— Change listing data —
◇ ◇ ◇ ◇
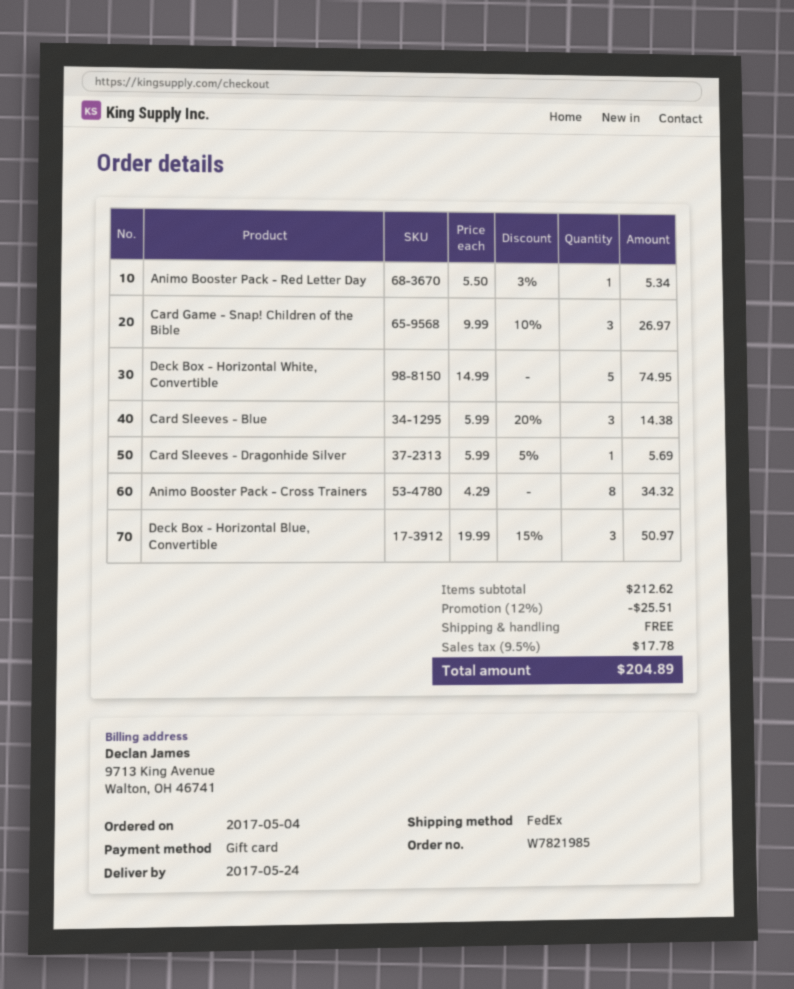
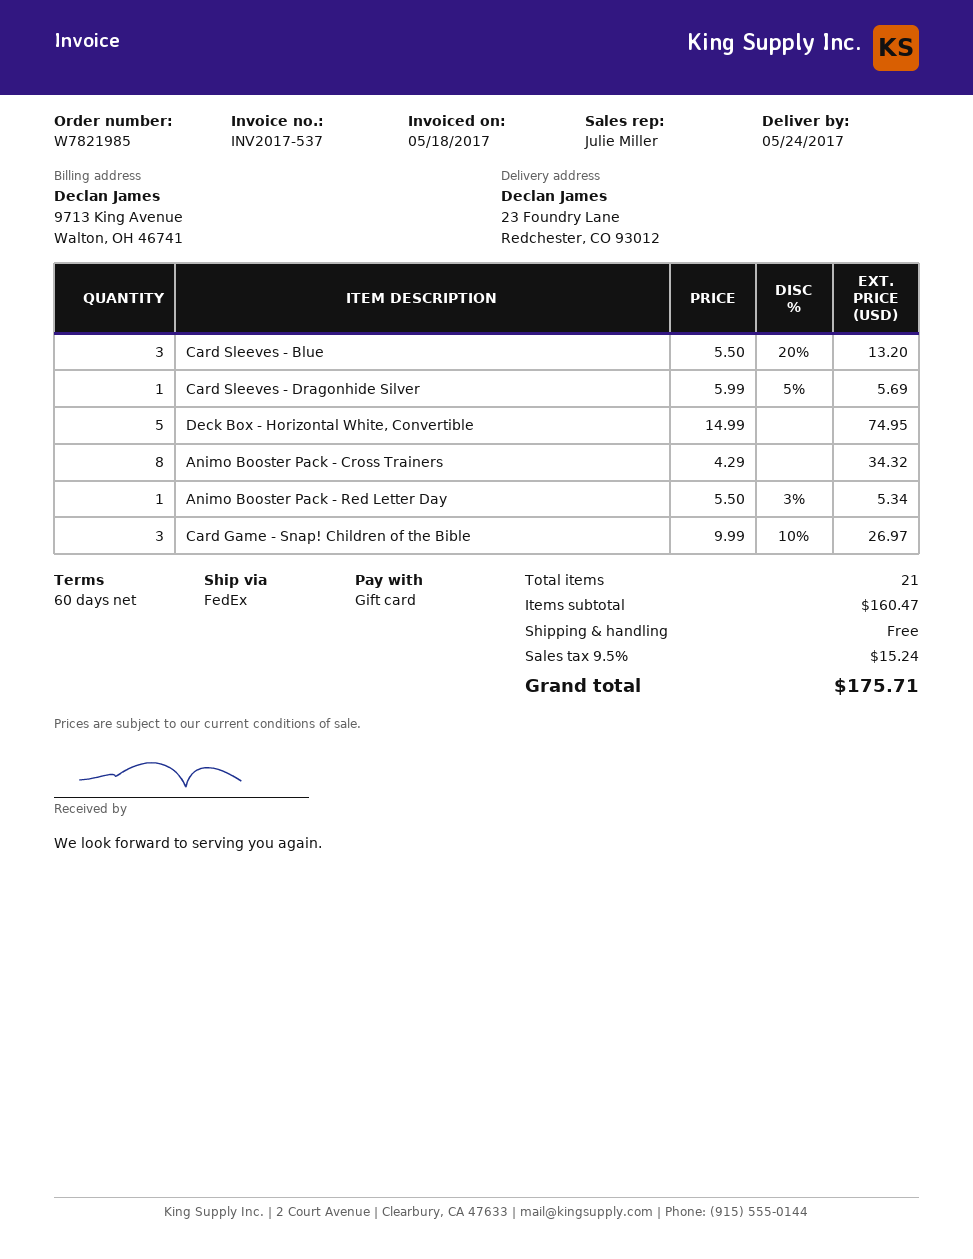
Card Sleeves - Blue: 3 x 5.99 - 20% = 14.38 -> 3 x 5.50 - 20% = 13.20
Deck Box - Horizontal Blue, Convertible: 3 x 19.99 - 15% = 50.97 -> none
subtotal: 212.62 -> 160.47
discount: 12% = 25.51 -> none
tax: 9.5% = 17.78 -> 9.5% = 15.24
total: 204.89 -> 175.71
◇ ◇ ◇ ◇
— Your task —
Go through the entries and return each line where the word "Blue" occurs.

— Exercise result —
Card Sleeves - Blue: 3 x 5.99 - 20% = 14.38 -> 3 x 5.50 - 20% = 13.20
Deck Box - Horizontal Blue, Convertible: 3 x 19.99 - 15% = 50.97 -> none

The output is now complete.